* [TASK BRIEF]: Pictures do not belong in your copy. Repeat all the other data exactly.

* [RECORDS SUPPLIED]:
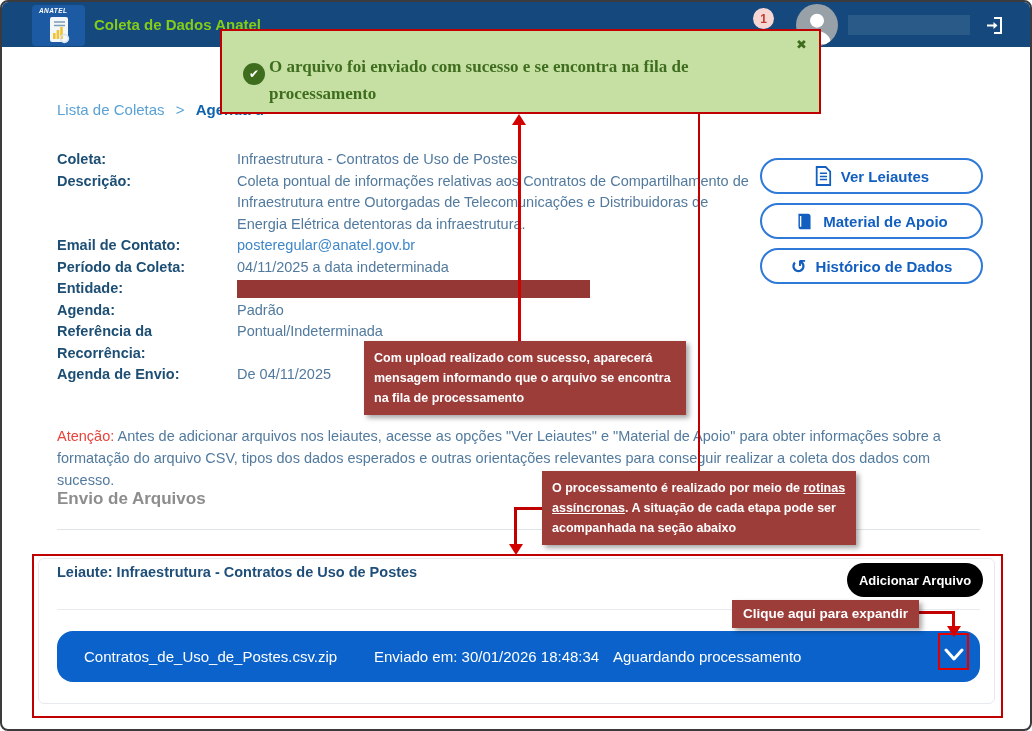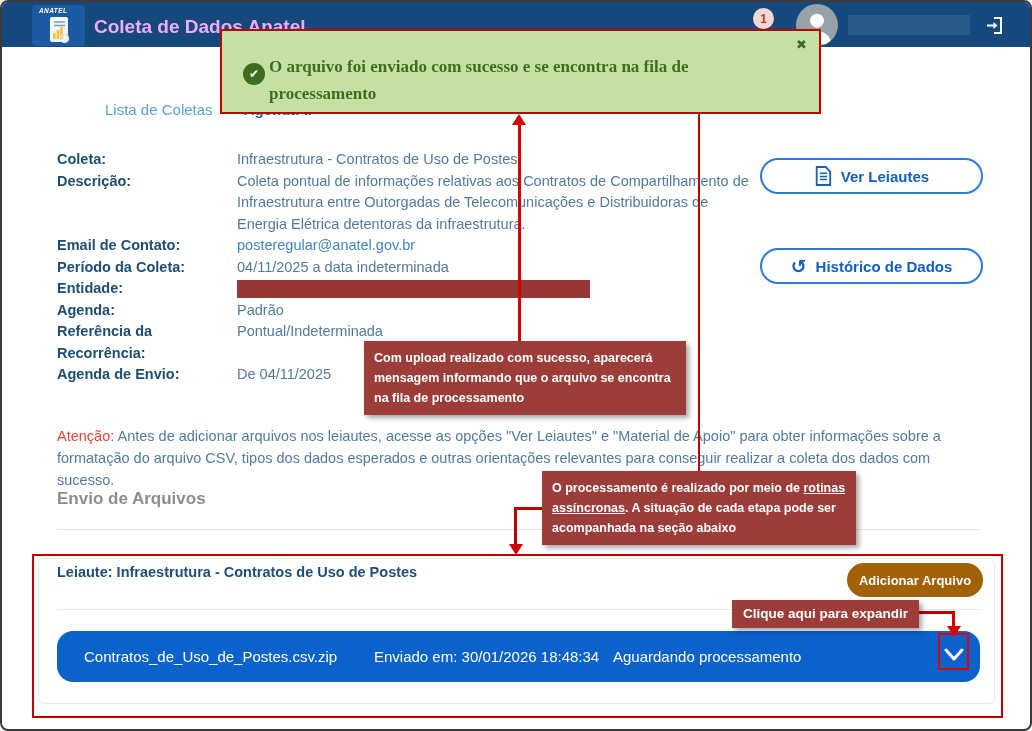"Coleta de Dados Anatel" .app-title { color: #f0abfc -> #84cc16; font-size: 19px -> 15px }
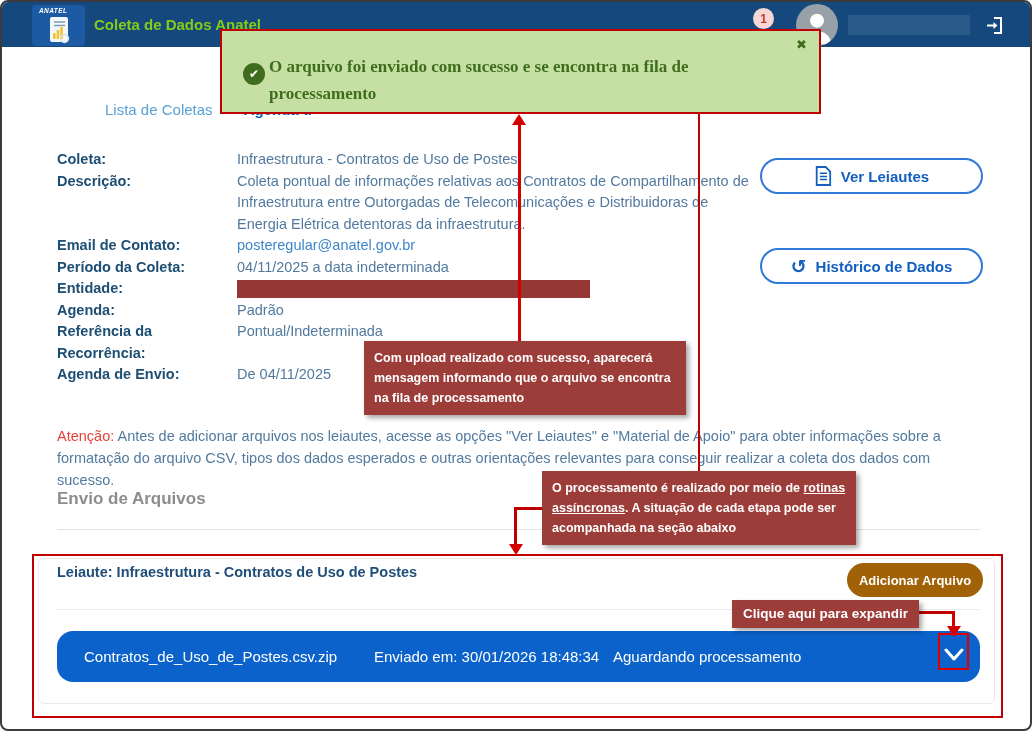"Lista de Coletas" .bc-root { margin-left: 48px -> none }
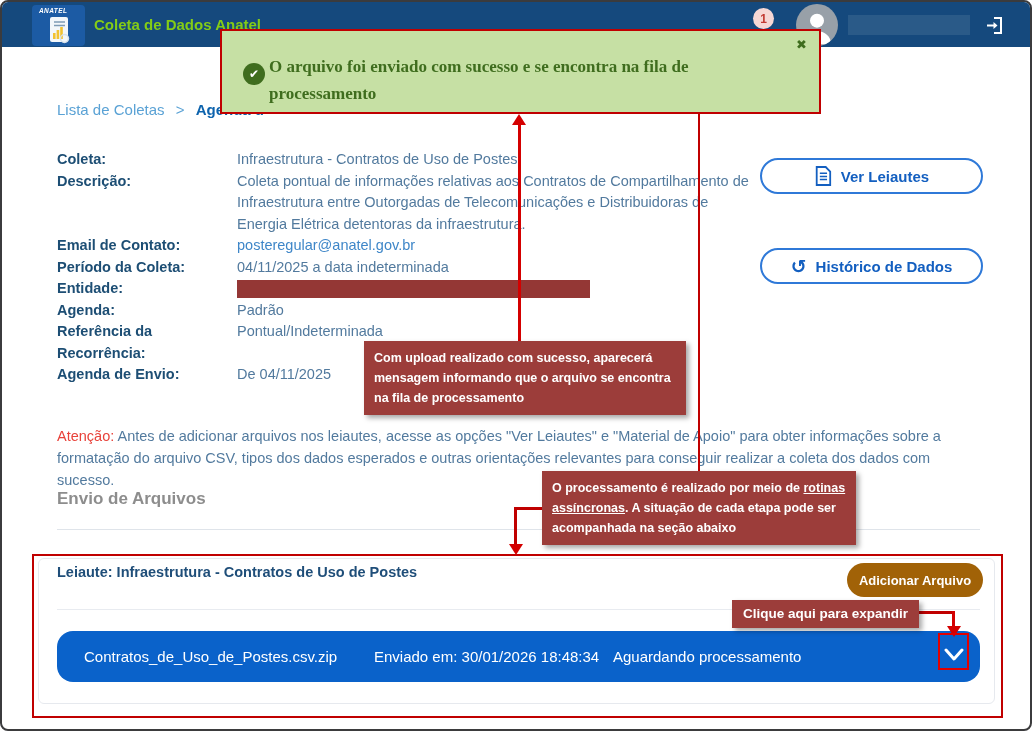"Material de Apoio" div.side-btn { html: none -> <div> <svg> <path></path> <line></line> </svg> <span>Material de Apoio</span> </div> }
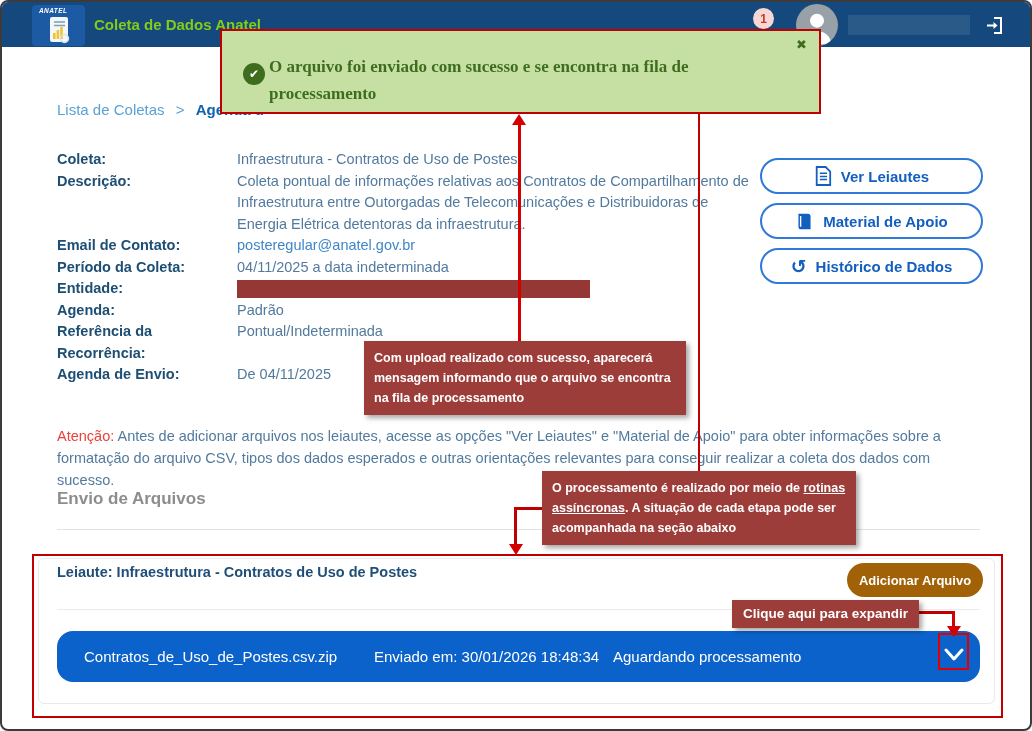"Adicionar Arquivo" .add-btn { background: #a16207 -> #000000 }
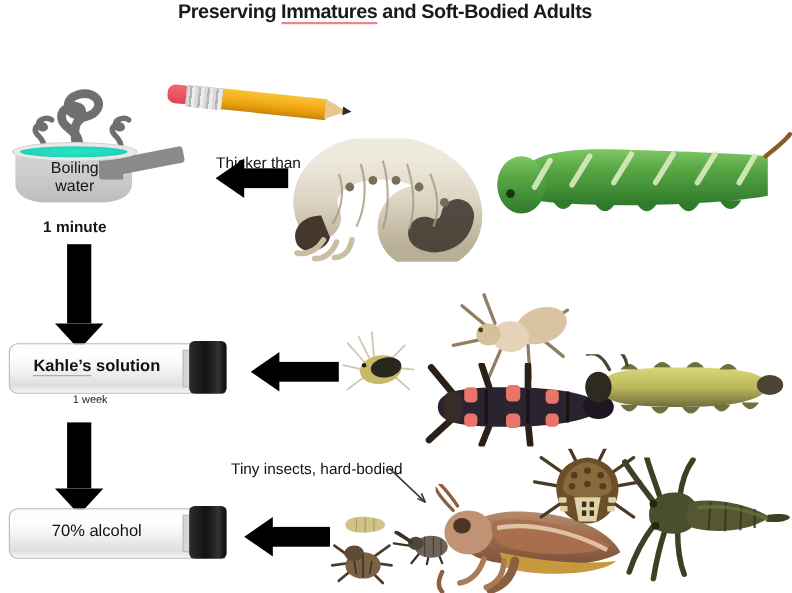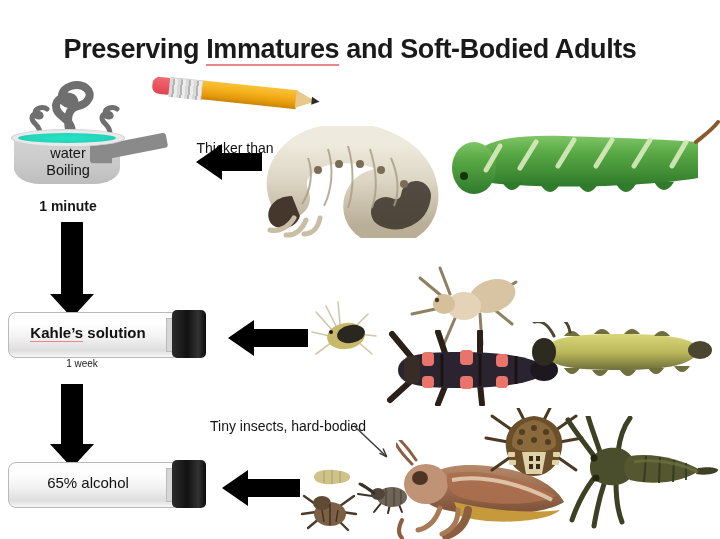"Preserving Immatures and Soft-Bodied" #title { font-size: 27px -> 18px; top: 34px -> 0 }
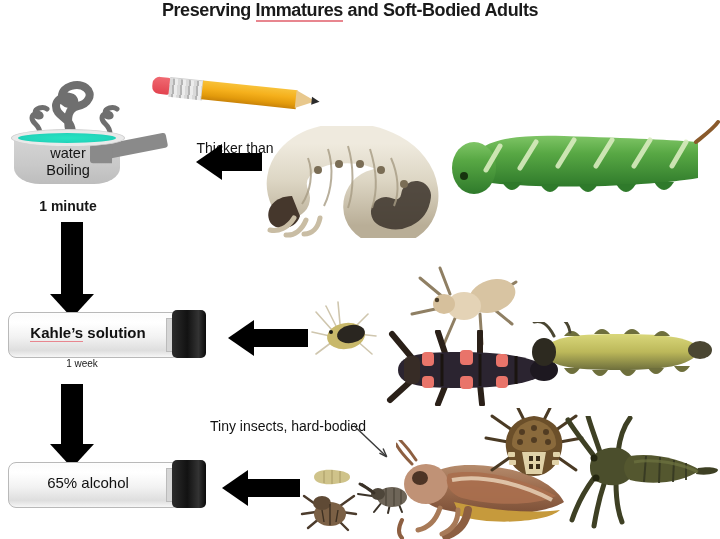"water" div { order: before "Boiling" -> after "Boiling" }
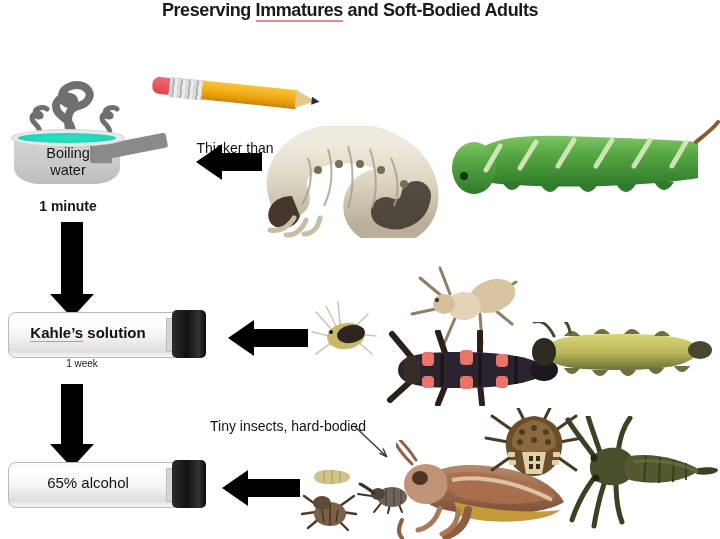"65% alcohol" div.vial-text { text: 65% -> 70% }
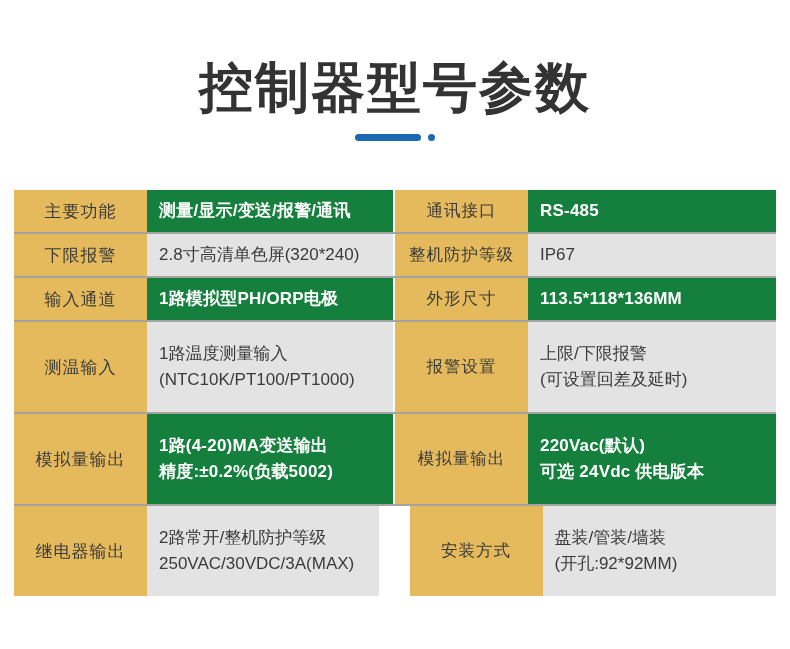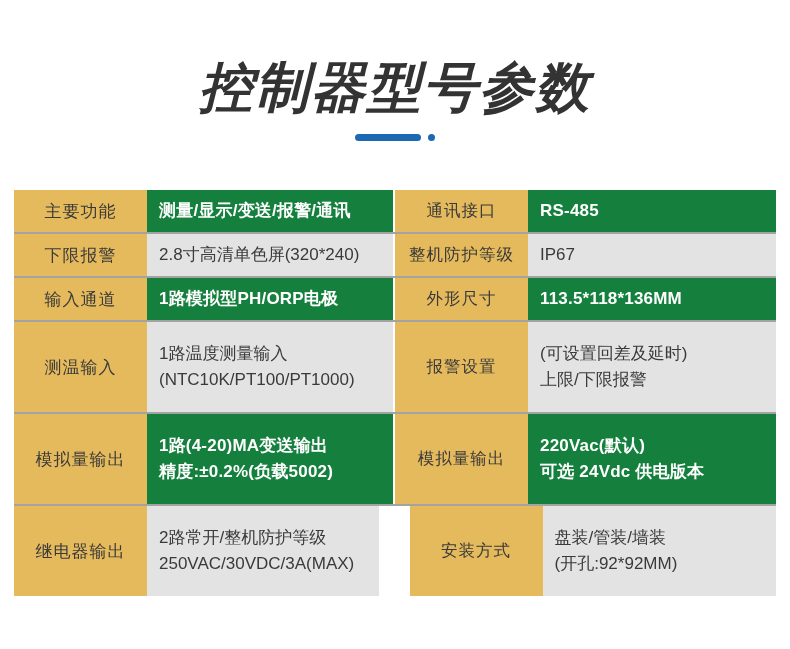"控制器型号参数" .title-block { font-style: italic -> none }
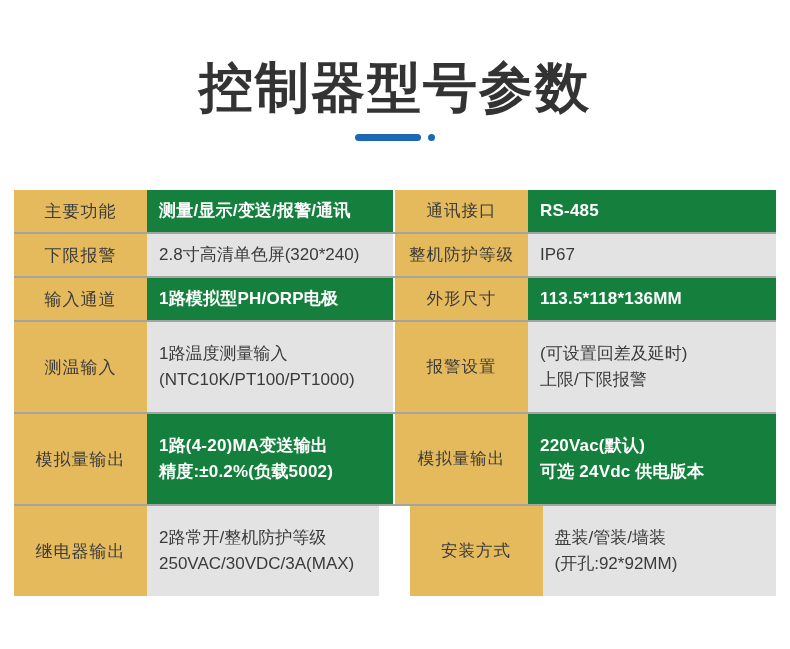"(可设置回差及延时)" span.line { order: before "上限/下限报警" -> after "上限/下限报警" }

* [WRITTEN RESPONSE]:
"Coleta de Dados Anatel" .app-title { color: #f0abfc -> #84cc16; font-size: 19px -> 15px }
"Lista de Coletas" .bc-root { margin-left: 48px -> none }
"Material de Apoio" div.side-btn { html: none -> <div> <svg> <path></path> <line></line> </svg> <span>Material de Apoio</span> </div> }
"Adicionar Arquivo" .add-btn { background: #a16207 -> #000000 }
"Preserving Immatures and Soft-Bodied" #title { font-size: 27px -> 18px; top: 34px -> 0 }
"water" div { order: before "Boiling" -> after "Boiling" }
"65% alcohol" div.vial-text { text: 65% -> 70% }
"控制器型号参数" .title-block { font-style: italic -> none }
"(可设置回差及延时)" span.line { order: before "上限/下限报警" -> after "上限/下限报警" }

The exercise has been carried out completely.